EXERCISE GOAL
Every line in the data below from the one containing "characters C. 5b." down to the one containing "by its index.", both included, must be retyped exactly; no other line is to appear.

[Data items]

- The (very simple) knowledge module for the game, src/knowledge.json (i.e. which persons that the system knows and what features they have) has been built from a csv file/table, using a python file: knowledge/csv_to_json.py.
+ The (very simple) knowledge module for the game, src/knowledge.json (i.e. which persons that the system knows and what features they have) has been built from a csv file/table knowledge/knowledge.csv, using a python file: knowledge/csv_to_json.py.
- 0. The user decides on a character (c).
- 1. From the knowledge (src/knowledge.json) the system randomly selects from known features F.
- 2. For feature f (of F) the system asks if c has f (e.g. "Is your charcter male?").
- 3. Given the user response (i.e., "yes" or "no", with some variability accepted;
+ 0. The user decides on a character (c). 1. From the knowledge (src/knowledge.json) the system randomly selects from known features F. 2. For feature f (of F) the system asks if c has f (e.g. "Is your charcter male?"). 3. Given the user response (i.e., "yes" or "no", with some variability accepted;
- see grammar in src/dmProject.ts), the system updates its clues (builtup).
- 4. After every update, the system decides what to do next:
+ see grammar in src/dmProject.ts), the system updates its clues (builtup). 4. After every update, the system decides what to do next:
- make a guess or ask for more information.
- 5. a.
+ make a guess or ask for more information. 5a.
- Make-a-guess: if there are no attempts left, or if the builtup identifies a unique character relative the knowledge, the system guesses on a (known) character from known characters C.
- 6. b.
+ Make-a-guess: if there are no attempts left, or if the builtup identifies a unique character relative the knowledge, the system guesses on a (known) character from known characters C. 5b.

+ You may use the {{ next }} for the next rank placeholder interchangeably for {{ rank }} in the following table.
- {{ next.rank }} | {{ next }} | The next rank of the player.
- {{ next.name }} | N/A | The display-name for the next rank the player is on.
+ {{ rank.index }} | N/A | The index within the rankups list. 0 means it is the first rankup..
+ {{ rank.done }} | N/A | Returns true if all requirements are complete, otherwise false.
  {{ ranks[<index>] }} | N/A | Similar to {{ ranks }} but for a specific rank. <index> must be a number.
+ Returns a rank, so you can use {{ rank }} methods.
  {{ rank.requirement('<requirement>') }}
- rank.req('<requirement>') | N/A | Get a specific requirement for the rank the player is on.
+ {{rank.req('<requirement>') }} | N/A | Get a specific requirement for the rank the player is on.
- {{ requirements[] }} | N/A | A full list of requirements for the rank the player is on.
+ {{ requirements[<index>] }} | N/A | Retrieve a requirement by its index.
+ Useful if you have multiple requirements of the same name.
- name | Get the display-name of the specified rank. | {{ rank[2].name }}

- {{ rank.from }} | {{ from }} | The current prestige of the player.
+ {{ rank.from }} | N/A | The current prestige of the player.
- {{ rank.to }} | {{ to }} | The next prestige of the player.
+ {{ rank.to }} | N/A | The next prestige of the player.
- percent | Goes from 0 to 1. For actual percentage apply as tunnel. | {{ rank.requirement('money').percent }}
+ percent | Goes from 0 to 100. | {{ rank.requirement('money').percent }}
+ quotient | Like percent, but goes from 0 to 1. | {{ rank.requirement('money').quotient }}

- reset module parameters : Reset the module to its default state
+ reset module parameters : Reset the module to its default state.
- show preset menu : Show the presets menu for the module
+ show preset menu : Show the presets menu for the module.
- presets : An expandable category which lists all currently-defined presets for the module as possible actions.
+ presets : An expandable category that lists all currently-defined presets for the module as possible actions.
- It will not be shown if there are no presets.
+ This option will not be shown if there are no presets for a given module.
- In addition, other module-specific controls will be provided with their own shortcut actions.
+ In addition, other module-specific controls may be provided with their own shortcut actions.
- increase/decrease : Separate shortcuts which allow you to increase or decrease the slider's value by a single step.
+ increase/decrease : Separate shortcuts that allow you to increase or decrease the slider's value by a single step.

REPLY
+ Make-a-guess: if there are no attempts left, or if the builtup identifies a unique character relative the knowledge, the system guesses on a (known) character from known characters C. 5b.

+ You may use the {{ next }} for the next rank placeholder interchangeably for {{ rank }} in the following table.
- {{ next.rank }} | {{ next }} | The next rank of the player.
- {{ next.name }} | N/A | The display-name for the next rank the player is on.
+ {{ rank.index }} | N/A | The index within the rankups list. 0 means it is the first rankup..
+ {{ rank.done }} | N/A | Returns true if all requirements are complete, otherwise false.
  {{ ranks[<index>] }} | N/A | Similar to {{ ranks }} but for a specific rank. <index> must be a number.
+ Returns a rank, so you can use {{ rank }} methods.
  {{ rank.requirement('<requirement>') }}
- rank.req('<requirement>') | N/A | Get a specific requirement for the rank the player is on.
+ {{rank.req('<requirement>') }} | N/A | Get a specific requirement for the rank the player is on.
- {{ requirements[] }} | N/A | A full list of requirements for the rank the player is on.
+ {{ requirements[<index>] }} | N/A | Retrieve a requirement by its index.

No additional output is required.